Paenibacillus sp. EZ-K15 was isolated from nitrocellulose-contaminated wastewater environments, Kazan, Republic of Tatarstan, Russia [3]. The bacterium optimally grown on Luria agar at + 30 °C had been cultivated for 1–2 days. Genomic DNA of the bacterial strain EZ-K15 was extracted using a FastDNA spin kit (#116540600; MP Biomedicals) and a Super FastPrep-1 homogenizer (#116011500; MP Biomedicals) as detailed in the manufacturer’s protocol. Concentration and purity (A260/A280) of the obtained bacterial genomic DNA were measured using a NanoDrop 2000 spectrophotometer (#ND-2000; Thermo Fisher Scientific) and then stored at − 20 °C. The bacterial strain Paenibacillus sp. EZ-K15 was morphologically identified and then confirmed by PCR amplification applying universal primers UniBac27f, Bakt_805R and Univ1492r, followed by sequencing using an ABI PRISM 3130xl Genetic Analyzer (#4359571; Applied Biosystems) and phylogenetic analysis (16S rRNA gene sequence, 1437 bp, BLAST identity of 99% to Paenibacillus lautus; Table 1). In order to perform whole genome analysis, DNA was fragmented using a Q800R2 Sonicator (#Q800R2-110; Qsonica), and DNA library was then prepared using a NEBNext Ultra DNA Library Prep Kit for Illumina (#E7370S; New England Biolabs) according to the manufacturers’ protocols. Both efficiency of DNA fragmentation and DNA library preparation were monitored using a 2100 Bioanalyzer (#G2939BA; Agilent) and a High Sensitivity DNA kit (#5067-4626; Agilent). Further sequencing was performed using a high-throughput Illumina MiSeq platform (#SY-410-1003; Illumina) at Joint KFU-Riken Laboratory, Kazan Federal University (Kazan, Russia) by a MiSeq Reagent Kit v2PE 500 cycles (#MS-102-2003; Illumina). Sequence reads quality was assessed using PRINSEQ lite version 0.20.4 [6], the genome was assembled using Velvet version 1.2.10 [7], and the ordering of contigs was achieved using Mauve version 2.4.0 [8]. The whole genome sequence of Paenibacillus sp. EZ-K15 was annotated using the Rapid Annotation System Technology server [9]. The rRNA and tRNA genes were identified using RNAmmer 1.2 [10] and tRNA scan-SE 1.23 [11], respectively. Comparison of the genomic feature of Paenibacillus sp. EZ-K15 with several Paenibacillus strains was performed using data obtained from EzBioCloud database [12].

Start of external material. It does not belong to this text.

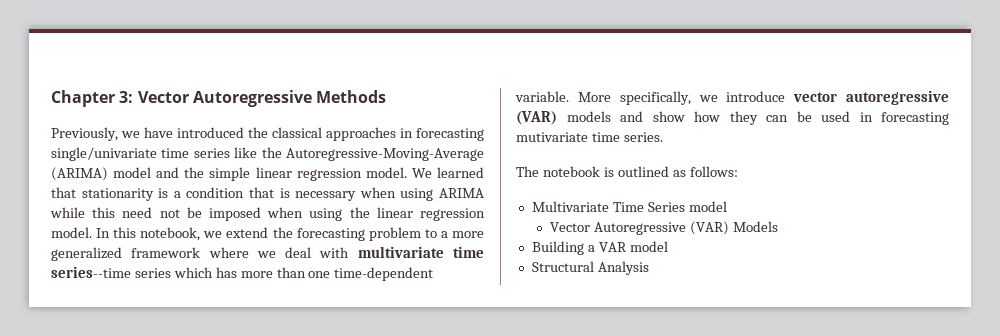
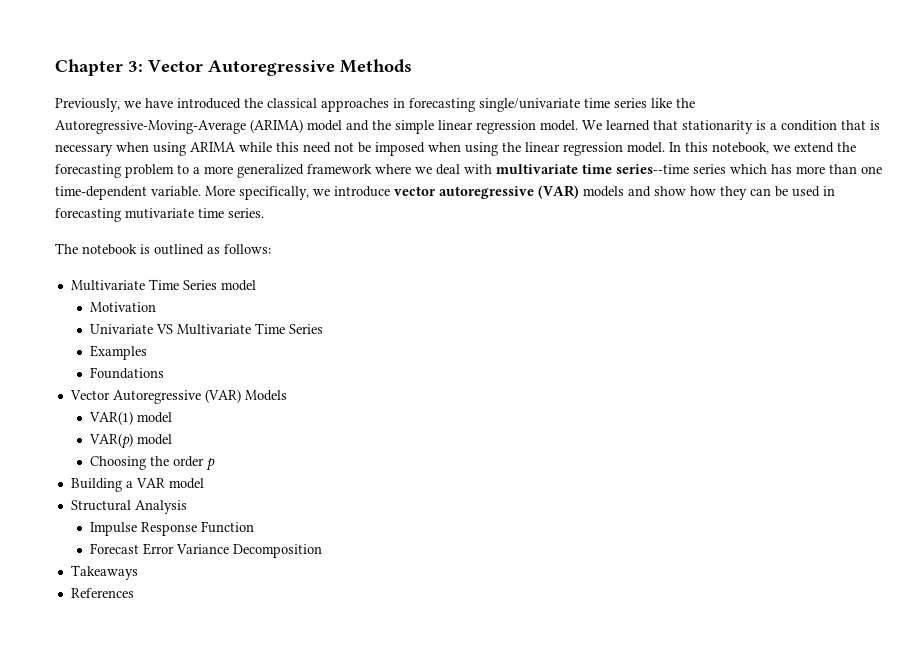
[549,221,778,235] Vector Autoregressive (VAR) Models -> [89,302,156,312] [89,323,323,335] [89,345,147,360] [89,367,164,379] [69,389,287,404] [88,411,172,425] [88,433,172,449] [89,456,215,471] Motivation // Univariate VS Multivariate Time Series // Examples // Foundations // Vector Autoregressive (VAR) Models // VAR(1) model // VAR(p) model // Choosing the order p
(649, 268) none -> [89,521,254,536] [89,543,322,558] [70,565,138,580] [70,588,134,598] // Impulse Response Function // Forecast Error Variance Decomposition // Takeaways // References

Table 1 Overview of data files/data sets

The draft genome sequence of Paenibacillus sp. EZ-K15 composed of 36 contigs ranging from 512 to 911,265 bp with a total size of 7,258,662 bp, a G+C content of 48.6% and N50 of 242,001 bp. The Rapid Annotation System Technology server predicted 6682 coding sequences where 2551 coding sequences (39%) were annotated as seed subsystem features and 4131 coding sequences (61%) were annotated as outside of the seed subsystem. In total 4560 and 2122 coding sequences were assigned as non-hypothetical and hypothetical, accordingly. The genome was shown to encode at least 3 rRNAs and 66 tRNAs. The strain Paenibacillus sp. EZ-K15 possesses a substantial number of genes responsible for denitrification and nitrate/nitrite ammonification (e.g., for nitrate released during nitrocellulose denitration) as well as for metabolism of aromatic compounds, including genes involved in benzoate, gentisate and some other compounds biodegradation. Numerous genes responsible for resistance to toxic compounds, including arsenic, mercury, cadmium, as well as chromium compounds, were additionally detected. This resistant strain may have future usefulness in bioremediation of various sites.

Limitations

Current data is based on the draft level genome sequence, due to which exact length of the genome, synteny, number of rRNA and repetitive elements cannot be reported. In addition, whether the genome consists of any plasmid/s or extra-chromosomal DNA cannot be certainly predicted.